◆ **WHAT THE TASK ASKS**
Locate each line with the string "right" in the listing below and copy it.

◆ **DATA FOR THIS EXERCISE**

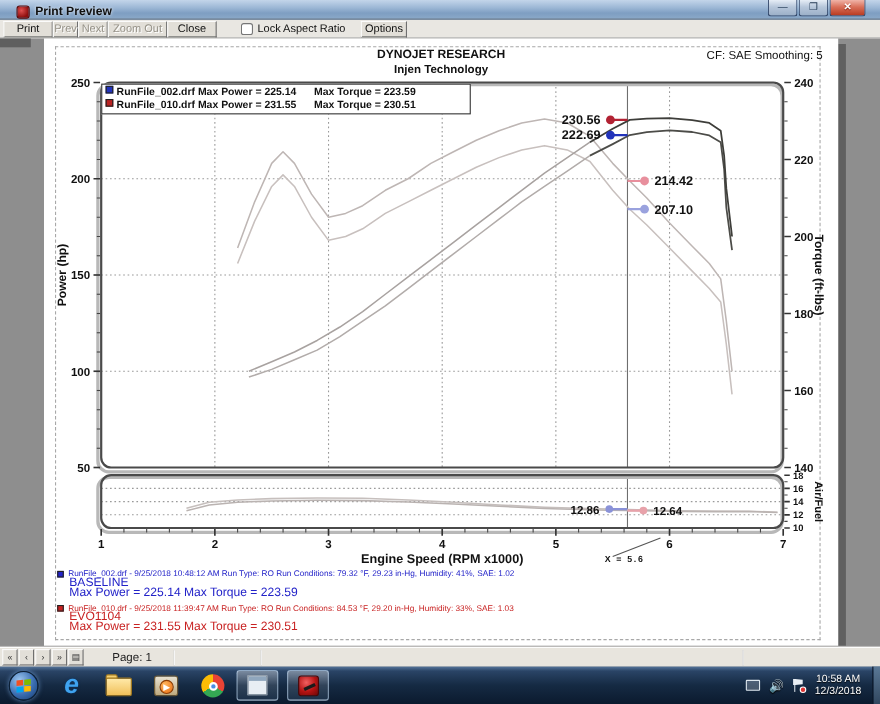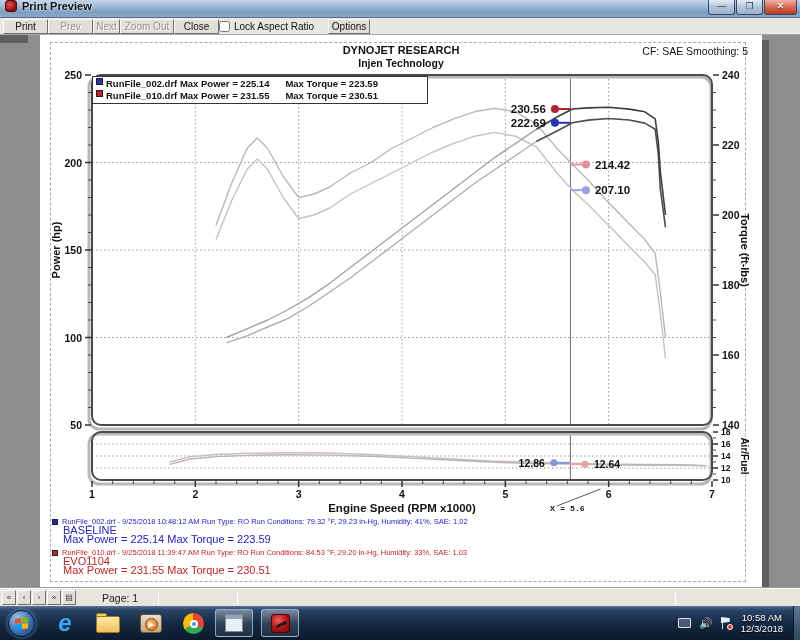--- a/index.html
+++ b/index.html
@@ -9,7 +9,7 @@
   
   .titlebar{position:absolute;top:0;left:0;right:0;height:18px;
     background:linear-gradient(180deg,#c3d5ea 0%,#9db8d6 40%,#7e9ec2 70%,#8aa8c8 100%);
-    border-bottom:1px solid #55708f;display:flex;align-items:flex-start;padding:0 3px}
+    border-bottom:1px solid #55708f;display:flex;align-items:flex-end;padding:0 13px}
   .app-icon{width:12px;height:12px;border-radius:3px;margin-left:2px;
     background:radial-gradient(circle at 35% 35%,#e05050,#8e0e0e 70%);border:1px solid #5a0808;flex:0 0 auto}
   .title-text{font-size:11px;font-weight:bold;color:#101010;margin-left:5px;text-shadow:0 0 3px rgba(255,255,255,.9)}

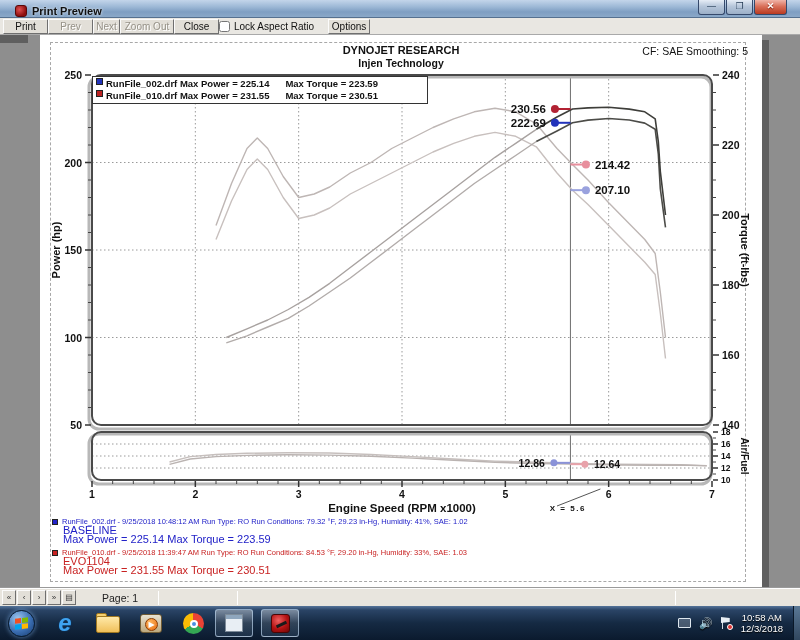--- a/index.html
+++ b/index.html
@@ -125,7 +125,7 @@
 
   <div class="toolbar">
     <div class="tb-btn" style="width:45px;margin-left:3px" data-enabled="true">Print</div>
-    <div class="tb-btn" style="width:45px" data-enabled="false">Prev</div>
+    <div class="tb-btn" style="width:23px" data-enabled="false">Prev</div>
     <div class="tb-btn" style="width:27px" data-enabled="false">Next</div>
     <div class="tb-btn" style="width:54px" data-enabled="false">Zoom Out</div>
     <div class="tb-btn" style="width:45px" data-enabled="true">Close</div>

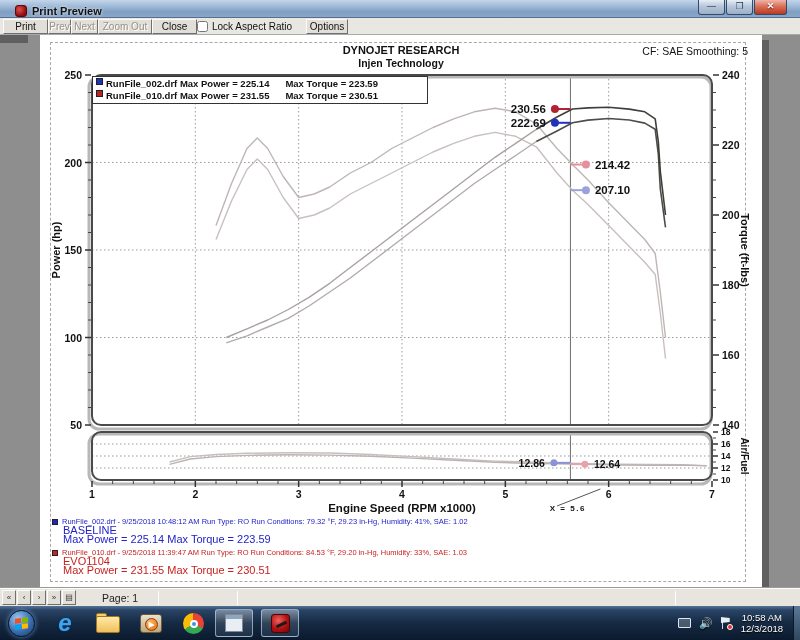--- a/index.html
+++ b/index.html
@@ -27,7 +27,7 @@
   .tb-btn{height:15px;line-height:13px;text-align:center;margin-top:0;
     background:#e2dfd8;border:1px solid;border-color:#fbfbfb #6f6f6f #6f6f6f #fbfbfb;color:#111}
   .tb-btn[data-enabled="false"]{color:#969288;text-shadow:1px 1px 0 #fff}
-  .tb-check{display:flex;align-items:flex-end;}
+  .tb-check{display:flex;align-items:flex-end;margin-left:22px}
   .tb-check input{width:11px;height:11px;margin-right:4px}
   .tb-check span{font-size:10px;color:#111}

* * *

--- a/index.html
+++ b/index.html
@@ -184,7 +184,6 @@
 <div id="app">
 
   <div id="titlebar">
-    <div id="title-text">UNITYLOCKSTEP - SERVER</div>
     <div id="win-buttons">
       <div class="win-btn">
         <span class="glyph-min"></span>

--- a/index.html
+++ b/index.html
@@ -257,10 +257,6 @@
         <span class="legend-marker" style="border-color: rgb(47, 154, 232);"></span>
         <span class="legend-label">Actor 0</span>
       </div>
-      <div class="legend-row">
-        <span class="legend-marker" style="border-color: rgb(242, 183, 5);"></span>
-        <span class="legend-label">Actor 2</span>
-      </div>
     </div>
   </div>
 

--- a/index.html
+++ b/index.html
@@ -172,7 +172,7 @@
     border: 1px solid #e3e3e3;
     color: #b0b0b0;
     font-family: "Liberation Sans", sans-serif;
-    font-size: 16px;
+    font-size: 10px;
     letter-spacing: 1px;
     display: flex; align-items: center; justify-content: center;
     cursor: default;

◆ **WRITTEN REPLY**
   .titlebar{position:absolute;top:0;left:0;right:0;height:18px;
   .tb-check input{width:11px;height:11px;margin-right:4px}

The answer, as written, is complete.